The club began to fall apart a couple of months later, mainly because there was no accountability of the money that was donated, which started people questioning the use of the moneys being donated at each club meeting. And, a significant number of people showing up took the name of the club literally, and were in fact junkies to varying degrees.
Ray Miller, who I became friends with, was also a friend of a man named Keith Johnston, no relation to Jeep Junkie Dan, and through Ray I met Keith. Keith had been a Jeep guy, got away from them, but couldn’t stay away from them. He also owned a complex in East Peoria, behind what used to be Floyd’s Hardware. This soon became the gathering place for Jeep guys. Keith opened his shop up to just about anybody who had a Jeep. The first frame up Jeep build that took place after I began showing up at his shop was by a guy named CT Woods. He was a full time Coast Guard guy who had a CJ8 Scrambler which he wanted to restore. He bought one of the first fiberglass bodies made for Jeeps from I believe a company in Iowa. This was before 4WD Hardware became a big seller of fiberglass tubs.

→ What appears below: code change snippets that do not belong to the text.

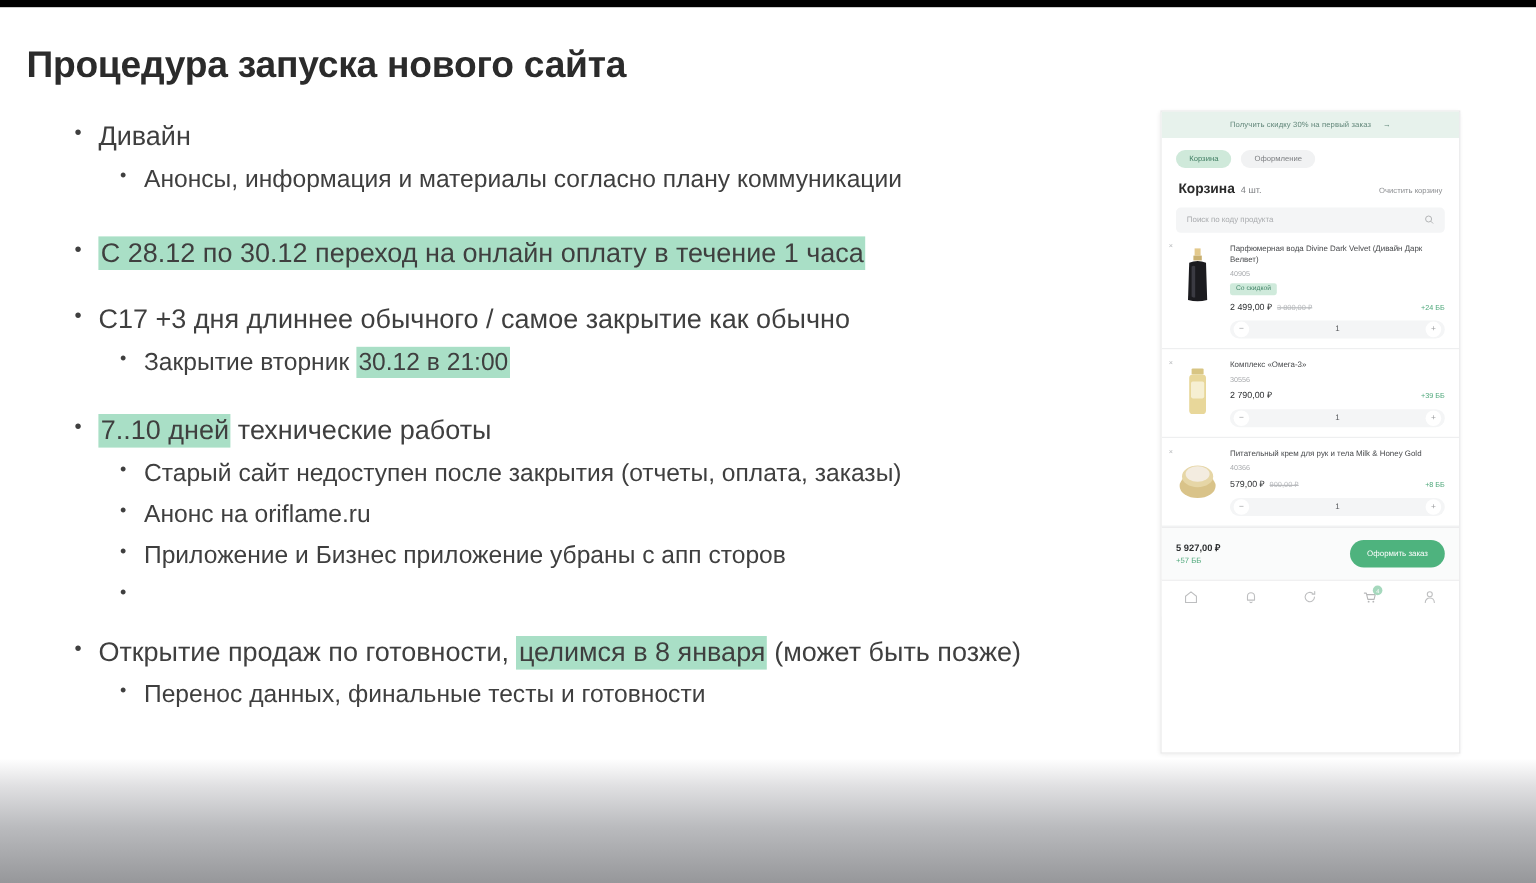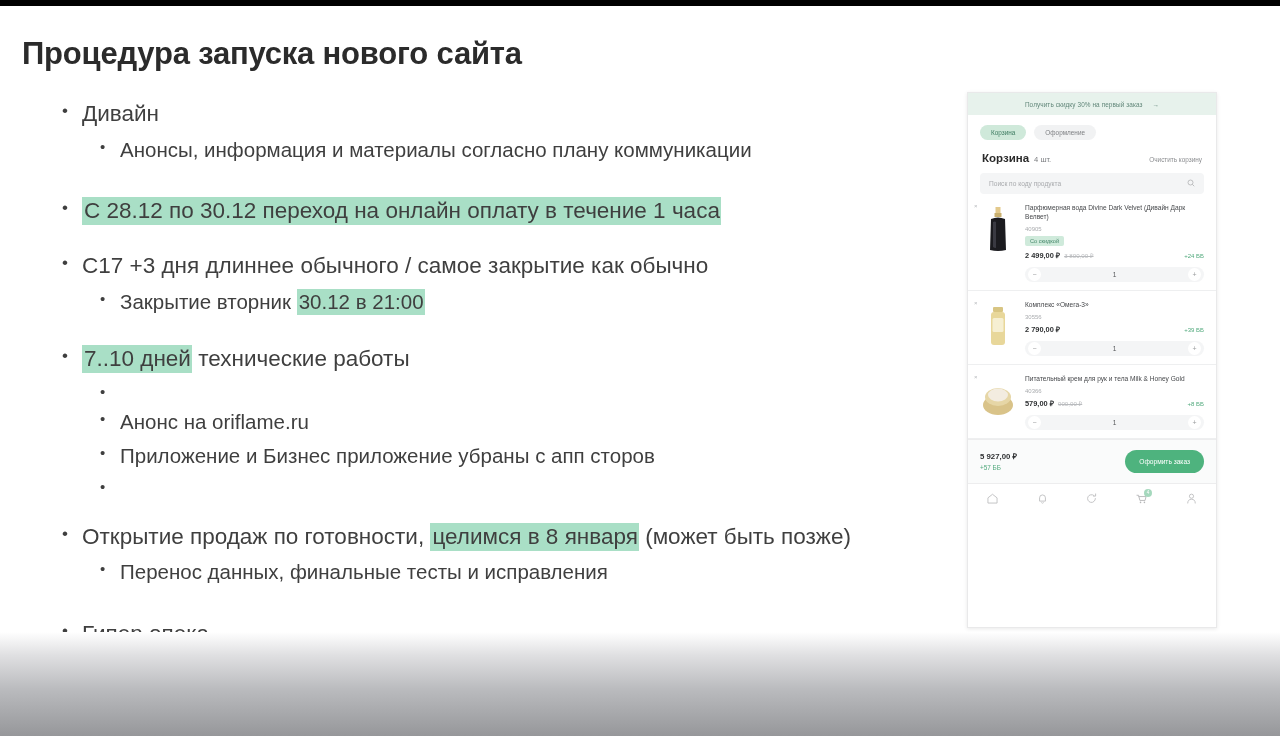--- a/index.html
+++ b/index.html
@@ -181,7 +181,7 @@
     align-items: baseline;
     margin-top: 4px;
   }
-  .price { font-size: 7.4px; font-weight: bold; color: #2e3032; }
+  .price { font-size: 7.4px; font-weight: normal; color: #2e3032; }
   .old {
     font-size: 6.2px;
     color: #b9bbbe;

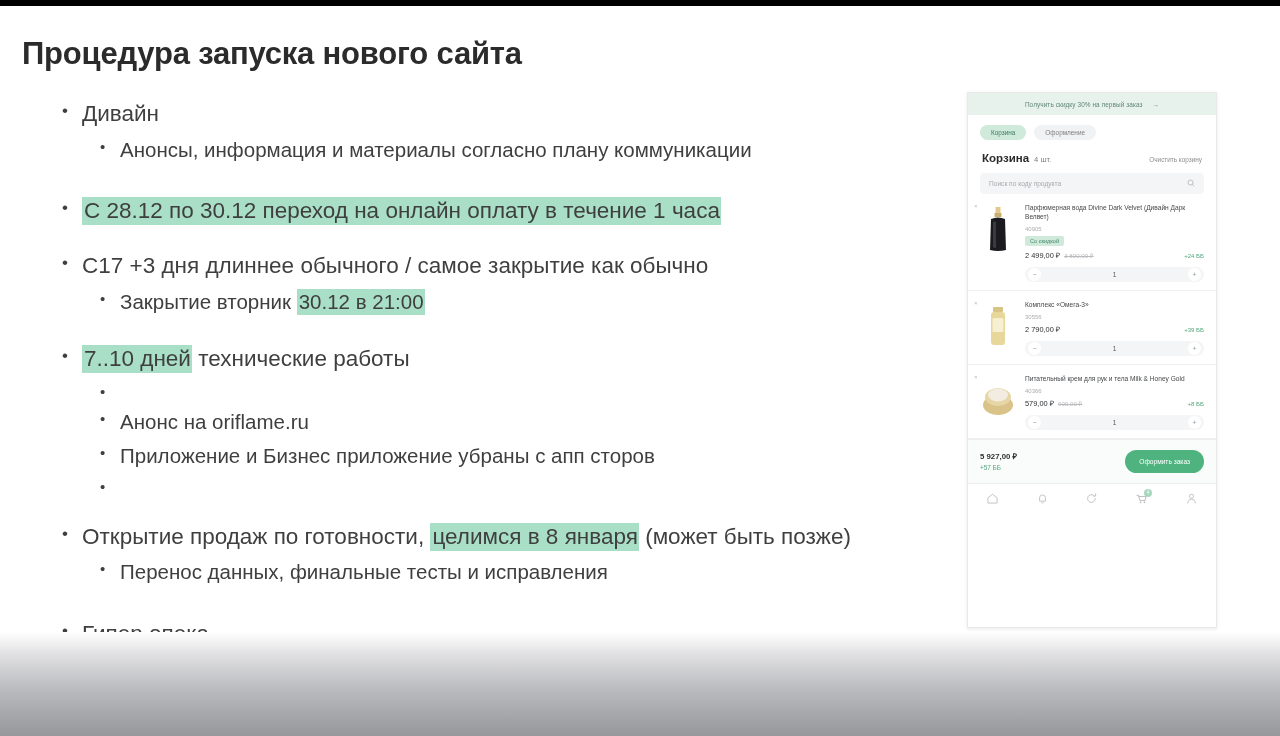--- a/index.html
+++ b/index.html
@@ -293,6 +293,7 @@
       <div class="sp-8"></div>
       <div class="row lvl2">
         <span class="bullet">•</span>
+        <span class="text"><span>Старый сайт недоступен после закрытия (отчеты, оплата, заказы)</span></span>
       </div>
       <div class="sp-8"></div>
       <div class="row lvl2">

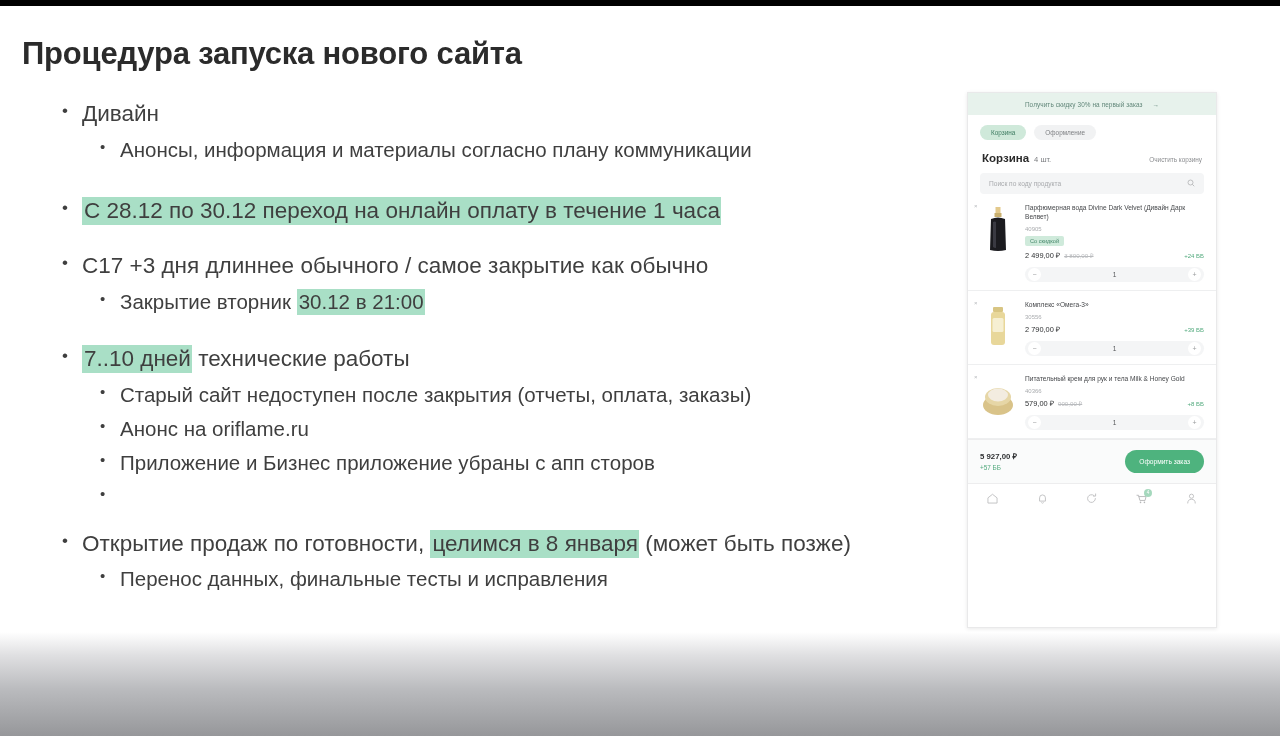--- a/index.html
+++ b/index.html
@@ -317,7 +317,7 @@
       <div class="sp-8"></div>
       <div class="row lvl2">
         <span class="bullet">•</span>
-        <span class="text"><span>Перенос данных, финальные тесты и исправления</span></span>
+        <span class="text"><span>Перенос данных, финальные тесты и готовности</span></span>
       </div>
       <div class="sp-34"></div>
       <div class="row lvl1">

CT’s rebuild was worked on by numerous volunteers who hung out at Keith’s shop on weekends. Around the time this work was going on in the fall of 1997, the informal group of Jeep guys hanging out at Keith’s, with Keith leading the cast of characters, began talking about organizing a real Jeep club.

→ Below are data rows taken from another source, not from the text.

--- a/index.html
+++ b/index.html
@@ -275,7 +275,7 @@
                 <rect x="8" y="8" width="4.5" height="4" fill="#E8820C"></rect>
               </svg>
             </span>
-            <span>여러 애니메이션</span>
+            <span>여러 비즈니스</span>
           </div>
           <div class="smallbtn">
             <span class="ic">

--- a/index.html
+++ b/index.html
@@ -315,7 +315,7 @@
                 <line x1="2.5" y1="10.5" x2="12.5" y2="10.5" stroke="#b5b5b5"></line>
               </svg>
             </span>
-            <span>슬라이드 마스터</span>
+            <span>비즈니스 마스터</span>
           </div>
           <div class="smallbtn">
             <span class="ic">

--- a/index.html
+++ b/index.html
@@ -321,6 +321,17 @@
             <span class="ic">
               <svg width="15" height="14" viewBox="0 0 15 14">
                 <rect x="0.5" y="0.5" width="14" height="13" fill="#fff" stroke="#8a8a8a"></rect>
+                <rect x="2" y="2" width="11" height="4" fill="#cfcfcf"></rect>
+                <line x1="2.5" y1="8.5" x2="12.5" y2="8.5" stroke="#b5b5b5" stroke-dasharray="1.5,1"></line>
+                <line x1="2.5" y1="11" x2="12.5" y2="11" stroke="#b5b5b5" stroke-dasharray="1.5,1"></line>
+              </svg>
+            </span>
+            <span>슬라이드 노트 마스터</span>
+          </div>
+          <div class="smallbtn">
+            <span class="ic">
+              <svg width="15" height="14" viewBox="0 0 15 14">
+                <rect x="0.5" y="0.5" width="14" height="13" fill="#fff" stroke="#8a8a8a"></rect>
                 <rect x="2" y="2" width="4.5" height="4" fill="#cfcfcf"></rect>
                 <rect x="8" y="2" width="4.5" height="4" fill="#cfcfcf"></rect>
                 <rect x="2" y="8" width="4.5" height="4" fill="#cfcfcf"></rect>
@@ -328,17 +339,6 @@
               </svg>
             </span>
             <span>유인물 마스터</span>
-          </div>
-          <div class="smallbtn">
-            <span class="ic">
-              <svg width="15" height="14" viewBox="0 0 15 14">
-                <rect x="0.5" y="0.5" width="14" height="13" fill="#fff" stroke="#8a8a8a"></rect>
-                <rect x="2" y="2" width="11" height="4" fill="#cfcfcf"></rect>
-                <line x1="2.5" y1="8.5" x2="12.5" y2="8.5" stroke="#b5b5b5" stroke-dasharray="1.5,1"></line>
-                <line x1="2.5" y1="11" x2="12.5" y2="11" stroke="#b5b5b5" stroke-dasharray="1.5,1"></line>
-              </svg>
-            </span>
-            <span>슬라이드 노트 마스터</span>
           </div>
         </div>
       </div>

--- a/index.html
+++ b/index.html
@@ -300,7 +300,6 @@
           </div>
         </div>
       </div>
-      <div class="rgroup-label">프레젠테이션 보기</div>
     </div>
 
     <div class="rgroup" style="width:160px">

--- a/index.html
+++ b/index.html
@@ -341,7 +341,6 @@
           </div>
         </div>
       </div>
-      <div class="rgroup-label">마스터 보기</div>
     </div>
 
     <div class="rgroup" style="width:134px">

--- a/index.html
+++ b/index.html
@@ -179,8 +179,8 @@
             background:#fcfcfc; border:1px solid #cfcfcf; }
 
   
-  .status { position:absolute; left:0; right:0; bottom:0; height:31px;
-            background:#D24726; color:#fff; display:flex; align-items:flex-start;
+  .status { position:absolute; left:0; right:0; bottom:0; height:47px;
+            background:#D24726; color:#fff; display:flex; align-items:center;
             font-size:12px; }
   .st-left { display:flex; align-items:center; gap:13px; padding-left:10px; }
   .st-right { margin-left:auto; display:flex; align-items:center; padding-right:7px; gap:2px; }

Consequently, in the fall of 1997 the Mid Illini Jeepers Club was born. We had one main rule, to be a club member you had to own a Jeep. The rule has been bent a little bit over the years, but pretty much it still is a commandment for this club. The next year, we incorporated the club. Three signatures were required on the incorporation charter of the MIJC organization. They were Dave Stiles, Ken Peryam, and John Bruder. A lot of muddy trails have been traversed since the early days of MIJC, and they have taken their toll on my memory. The story you just read is close to the truth, maybe embellished a little to make it sound better in certain spots, but for the most part accurate.